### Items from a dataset
· · · ·
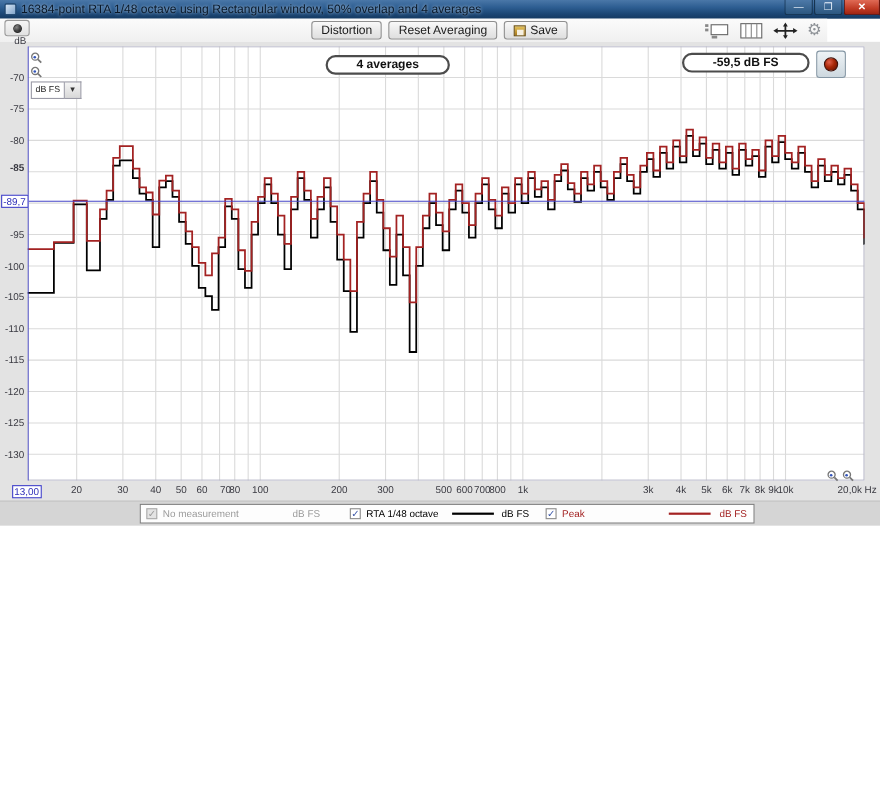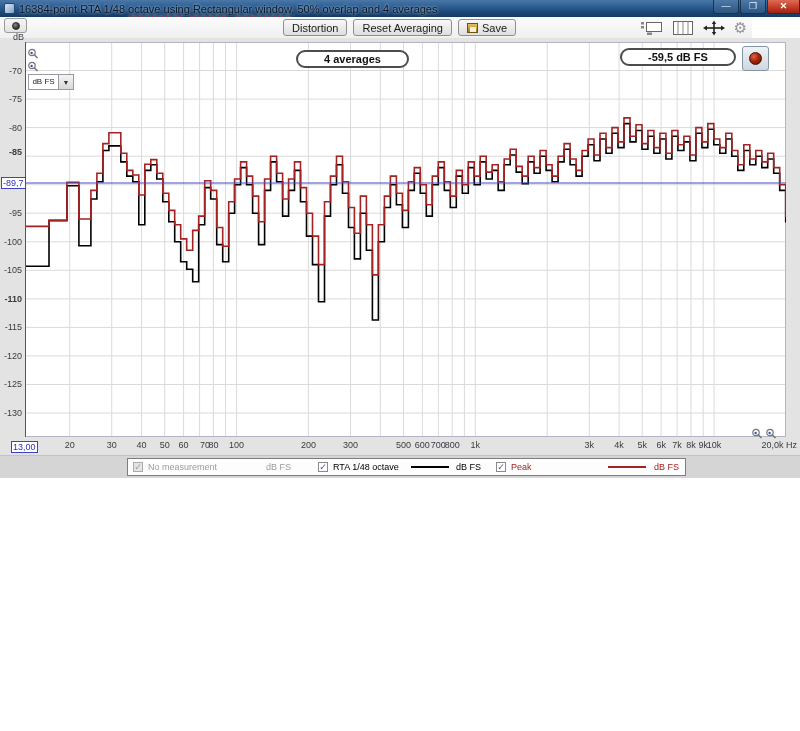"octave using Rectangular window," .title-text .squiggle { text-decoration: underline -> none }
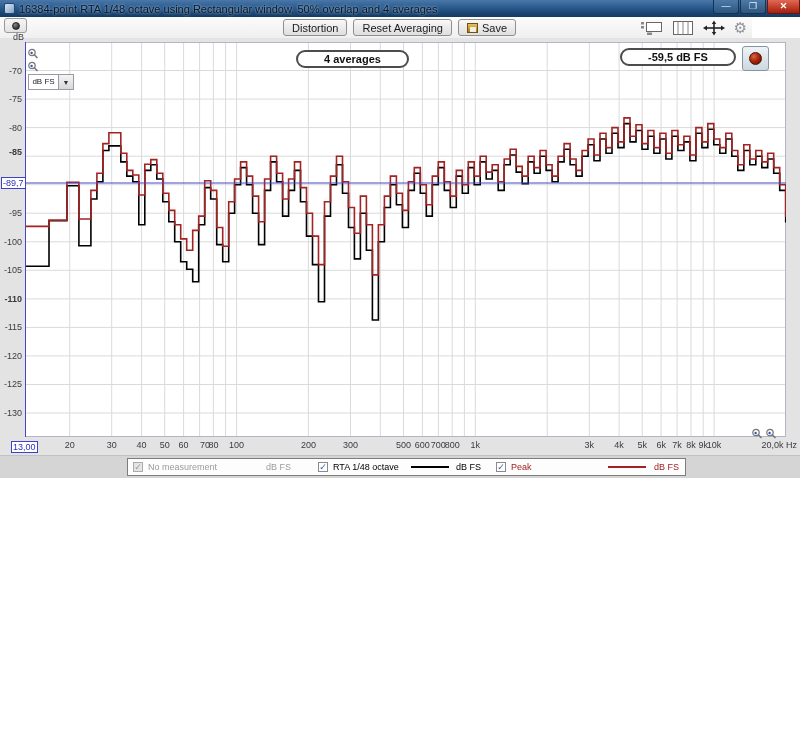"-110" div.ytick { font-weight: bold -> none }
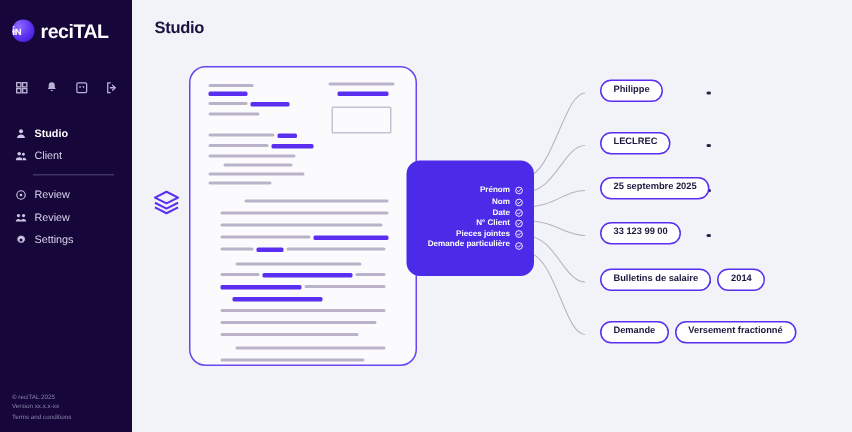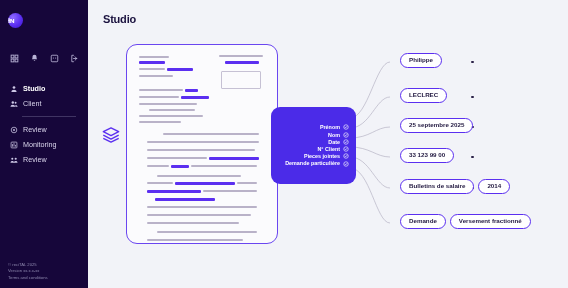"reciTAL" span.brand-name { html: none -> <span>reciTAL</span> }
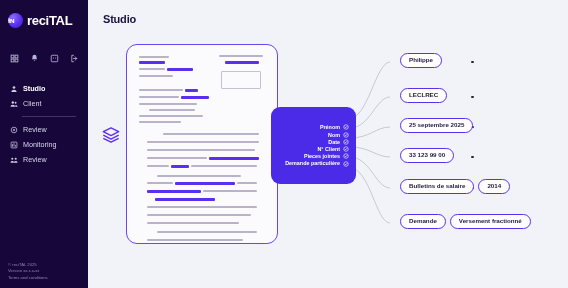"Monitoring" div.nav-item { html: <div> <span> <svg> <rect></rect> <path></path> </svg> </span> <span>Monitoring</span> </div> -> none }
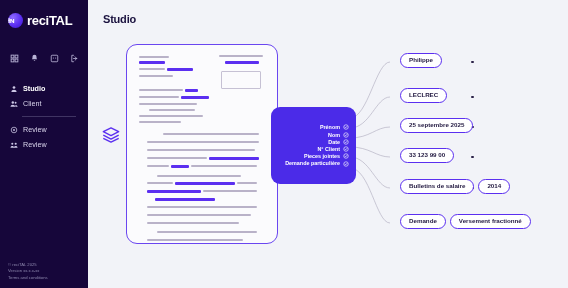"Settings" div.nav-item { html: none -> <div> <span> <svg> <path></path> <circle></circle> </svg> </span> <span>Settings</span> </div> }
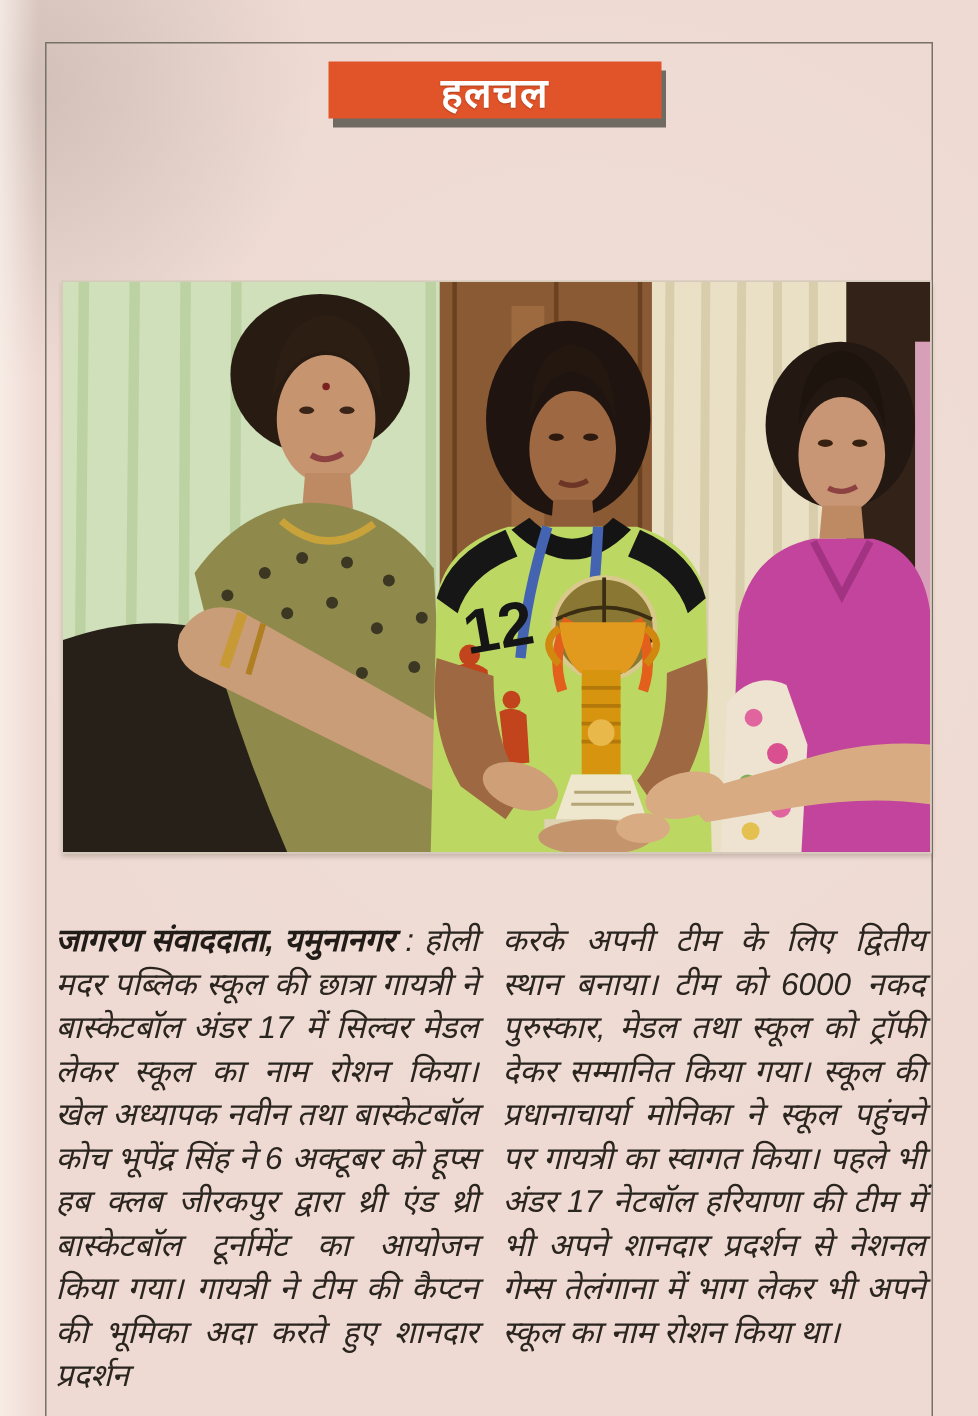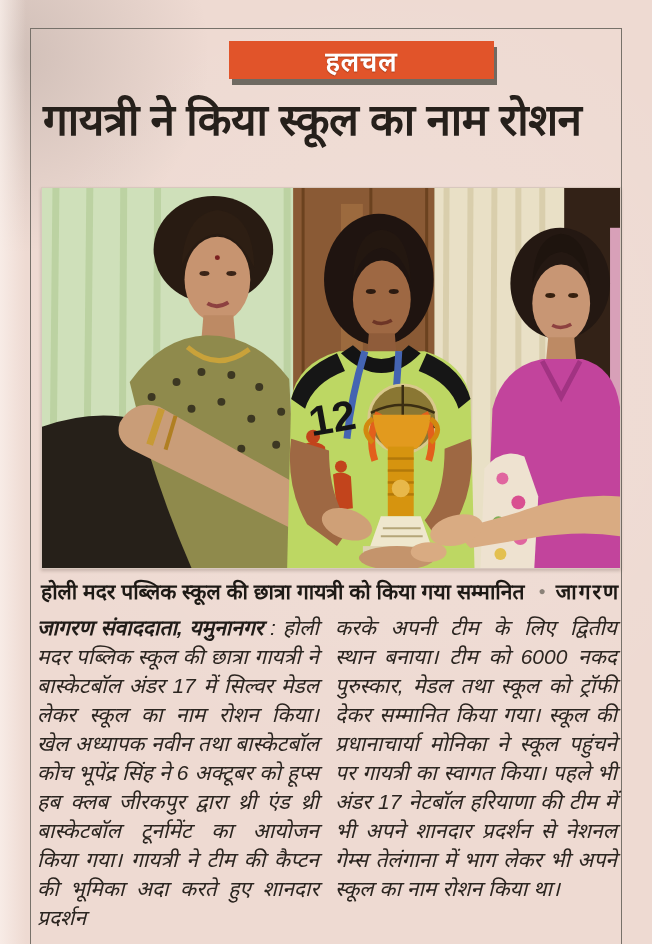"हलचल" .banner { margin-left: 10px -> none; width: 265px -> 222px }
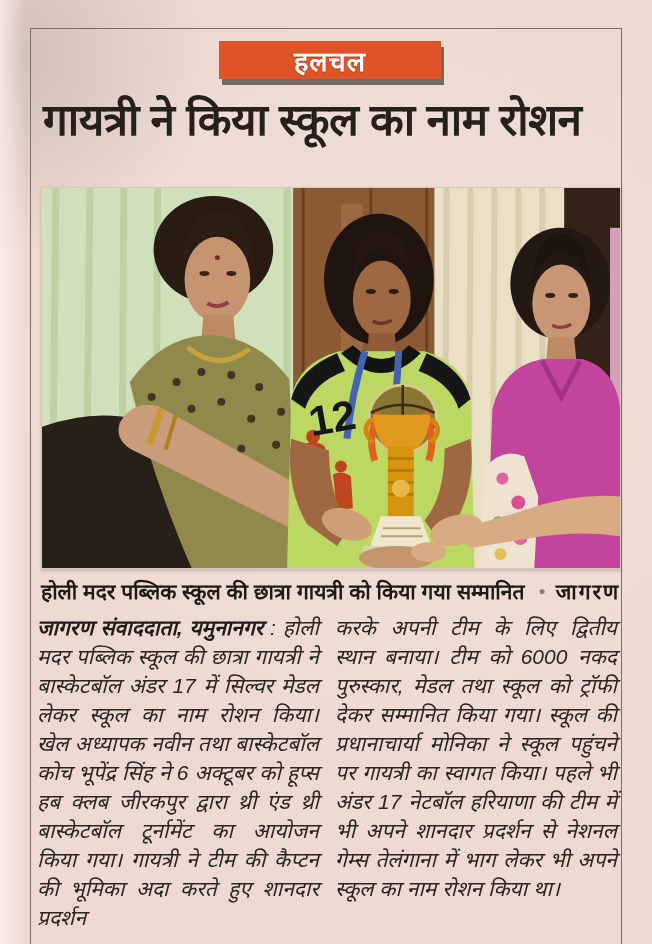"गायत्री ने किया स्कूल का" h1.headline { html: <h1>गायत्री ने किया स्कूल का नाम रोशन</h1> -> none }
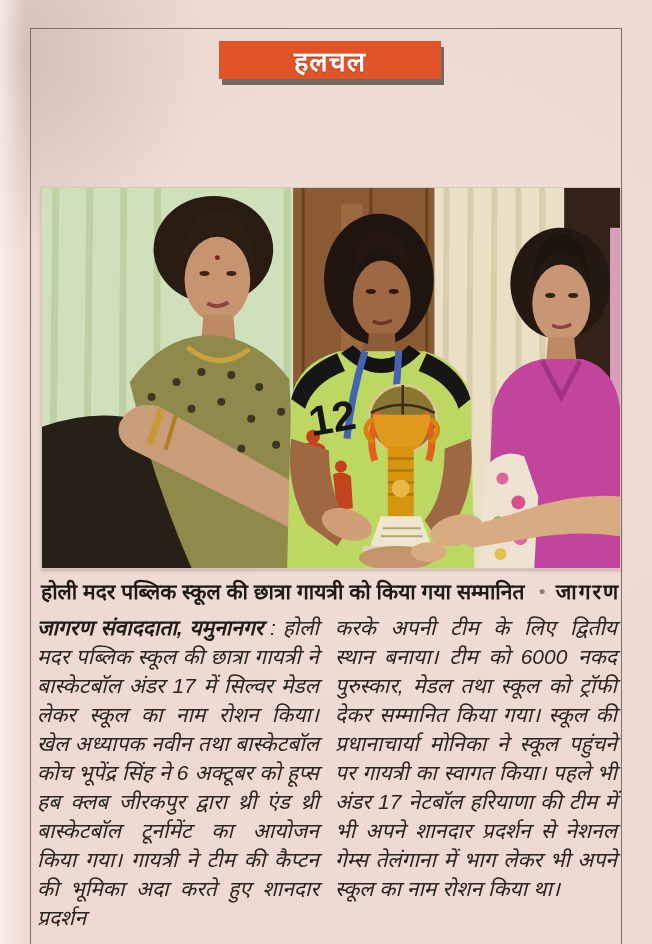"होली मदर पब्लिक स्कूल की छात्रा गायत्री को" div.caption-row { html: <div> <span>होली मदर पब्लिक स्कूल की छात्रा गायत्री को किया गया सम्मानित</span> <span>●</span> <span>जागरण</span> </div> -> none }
· · · ·
### PROBLEM TO WORK ON
Working from the data above, repeat exactly, and only, the lines that begin at the line containing "font-weight: bold ->" and stop after the line containing "margin-left: 10px ->"; pictures are not copied.

### EXPECTED OUTPUT
"-110" div.ytick { font-weight: bold -> none }
"reciTAL" span.brand-name { html: none -> <span>reciTAL</span> }
"Monitoring" div.nav-item { html: <div> <span> <svg> <rect></rect> <path></path> </svg> </span> <span>Monitoring</span> </div> -> none }
"Settings" div.nav-item { html: none -> <div> <span> <svg> <path></path> <circle></circle> </svg> </span> <span>Settings</span> </div> }
"हलचल" .banner { margin-left: 10px -> none; width: 265px -> 222px }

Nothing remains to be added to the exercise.